--- Source data Enclosed Below ---

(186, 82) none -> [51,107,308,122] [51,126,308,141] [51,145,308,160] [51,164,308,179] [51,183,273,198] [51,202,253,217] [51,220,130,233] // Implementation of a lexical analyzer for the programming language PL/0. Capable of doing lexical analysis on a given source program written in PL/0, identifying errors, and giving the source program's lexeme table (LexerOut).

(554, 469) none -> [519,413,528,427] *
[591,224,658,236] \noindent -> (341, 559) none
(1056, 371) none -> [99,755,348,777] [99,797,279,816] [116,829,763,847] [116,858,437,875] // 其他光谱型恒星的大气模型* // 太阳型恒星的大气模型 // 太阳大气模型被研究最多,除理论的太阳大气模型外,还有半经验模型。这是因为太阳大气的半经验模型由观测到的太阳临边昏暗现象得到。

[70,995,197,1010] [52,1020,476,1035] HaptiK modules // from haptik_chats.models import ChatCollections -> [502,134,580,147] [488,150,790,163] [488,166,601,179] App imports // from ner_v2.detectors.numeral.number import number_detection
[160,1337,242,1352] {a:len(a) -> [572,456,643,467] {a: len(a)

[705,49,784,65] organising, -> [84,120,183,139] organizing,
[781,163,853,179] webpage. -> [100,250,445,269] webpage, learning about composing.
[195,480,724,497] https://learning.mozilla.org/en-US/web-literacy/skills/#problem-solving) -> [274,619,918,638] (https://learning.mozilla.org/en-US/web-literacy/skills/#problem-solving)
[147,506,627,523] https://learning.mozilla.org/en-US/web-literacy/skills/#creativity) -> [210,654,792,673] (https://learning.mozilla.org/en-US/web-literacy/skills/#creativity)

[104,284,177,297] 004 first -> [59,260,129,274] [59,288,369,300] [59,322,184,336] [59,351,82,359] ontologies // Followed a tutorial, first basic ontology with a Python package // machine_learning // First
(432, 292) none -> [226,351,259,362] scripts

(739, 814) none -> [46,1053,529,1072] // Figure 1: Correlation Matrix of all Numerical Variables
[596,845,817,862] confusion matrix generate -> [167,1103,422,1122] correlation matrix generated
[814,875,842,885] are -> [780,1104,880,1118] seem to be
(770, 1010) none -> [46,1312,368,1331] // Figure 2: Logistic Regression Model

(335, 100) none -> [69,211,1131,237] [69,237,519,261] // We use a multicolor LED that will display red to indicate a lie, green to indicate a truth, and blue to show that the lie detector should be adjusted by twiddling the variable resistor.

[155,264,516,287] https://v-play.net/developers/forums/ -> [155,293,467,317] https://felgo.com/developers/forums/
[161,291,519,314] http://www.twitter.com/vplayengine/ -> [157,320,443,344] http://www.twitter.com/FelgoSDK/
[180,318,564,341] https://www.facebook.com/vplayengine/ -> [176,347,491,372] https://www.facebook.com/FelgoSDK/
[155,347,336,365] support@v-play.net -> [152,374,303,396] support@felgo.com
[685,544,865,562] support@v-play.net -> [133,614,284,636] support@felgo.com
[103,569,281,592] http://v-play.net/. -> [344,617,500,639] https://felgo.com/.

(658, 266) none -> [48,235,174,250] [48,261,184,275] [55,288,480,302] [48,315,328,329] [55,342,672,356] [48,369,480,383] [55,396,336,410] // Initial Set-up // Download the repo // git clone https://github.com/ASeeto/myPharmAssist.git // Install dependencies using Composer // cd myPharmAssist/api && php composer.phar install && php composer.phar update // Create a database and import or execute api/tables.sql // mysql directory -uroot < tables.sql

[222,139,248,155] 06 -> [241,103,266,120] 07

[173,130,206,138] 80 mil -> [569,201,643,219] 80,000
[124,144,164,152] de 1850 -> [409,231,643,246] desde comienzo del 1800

--- End of Enclosed Source data ---

What the task requires ▸ Print out the full listing above, word for word.

Exercise output ▸
(186, 82) none -> [51,107,308,122] [51,126,308,141] [51,145,308,160] [51,164,308,179] [51,183,273,198] [51,202,253,217] [51,220,130,233] // Implementation of a lexical analyzer for the programming language PL/0. Capable of doing lexical analysis on a given source program written in PL/0, identifying errors, and giving the source program's lexeme table (LexerOut).

(554, 469) none -> [519,413,528,427] *
[591,224,658,236] \noindent -> (341, 559) none
(1056, 371) none -> [99,755,348,777] [99,797,279,816] [116,829,763,847] [116,858,437,875] // 其他光谱型恒星的大气模型* // 太阳型恒星的大气模型 // 太阳大气模型被研究最多,除理论的太阳大气模型外,还有半经验模型。这是因为太阳大气的半经验模型由观测到的太阳临边昏暗现象得到。

[70,995,197,1010] [52,1020,476,1035] HaptiK modules // from haptik_chats.models import ChatCollections -> [502,134,580,147] [488,150,790,163] [488,166,601,179] App imports // from ner_v2.detectors.numeral.number import number_detection
[160,1337,242,1352] {a:len(a) -> [572,456,643,467] {a: len(a)

[705,49,784,65] organising, -> [84,120,183,139] organizing,
[781,163,853,179] webpage. -> [100,250,445,269] webpage, learning about composing.
[195,480,724,497] https://learning.mozilla.org/en-US/web-literacy/skills/#problem-solving) -> [274,619,918,638] (https://learning.mozilla.org/en-US/web-literacy/skills/#problem-solving)
[147,506,627,523] https://learning.mozilla.org/en-US/web-literacy/skills/#creativity) -> [210,654,792,673] (https://learning.mozilla.org/en-US/web-literacy/skills/#creativity)

[104,284,177,297] 004 first -> [59,260,129,274] [59,288,369,300] [59,322,184,336] [59,351,82,359] ontologies // Followed a tutorial, first basic ontology with a Python package // machine_learning // First
(432, 292) none -> [226,351,259,362] scripts

(739, 814) none -> [46,1053,529,1072] // Figure 1: Correlation Matrix of all Numerical Variables
[596,845,817,862] confusion matrix generate -> [167,1103,422,1122] correlation matrix generated
[814,875,842,885] are -> [780,1104,880,1118] seem to be
(770, 1010) none -> [46,1312,368,1331] // Figure 2: Logistic Regression Model

(335, 100) none -> [69,211,1131,237] [69,237,519,261] // We use a multicolor LED that will display red to indicate a lie, green to indicate a truth, and blue to show that the lie detector should be adjusted by twiddling the variable resistor.

[155,264,516,287] https://v-play.net/developers/forums/ -> [155,293,467,317] https://felgo.com/developers/forums/
[161,291,519,314] http://www.twitter.com/vplayengine/ -> [157,320,443,344] http://www.twitter.com/FelgoSDK/
[180,318,564,341] https://www.facebook.com/vplayengine/ -> [176,347,491,372] https://www.facebook.com/FelgoSDK/
[155,347,336,365] support@v-play.net -> [152,374,303,396] support@felgo.com
[685,544,865,562] support@v-play.net -> [133,614,284,636] support@felgo.com
[103,569,281,592] http://v-play.net/. -> [344,617,500,639] https://felgo.com/.

(658, 266) none -> [48,235,174,250] [48,261,184,275] [55,288,480,302] [48,315,328,329] [55,342,672,356] [48,369,480,383] [55,396,336,410] // Initial Set-up // Download the repo // git clone https://github.com/ASeeto/myPharmAssist.git // Install dependencies using Composer // cd myPharmAssist/api && php composer.phar install && php composer.phar update // Create a database and import or execute api/tables.sql // mysql directory -uroot < tables.sql

[222,139,248,155] 06 -> [241,103,266,120] 07

[173,130,206,138] 80 mil -> [569,201,643,219] 80,000
[124,144,164,152] de 1850 -> [409,231,643,246] desde comienzo del 1800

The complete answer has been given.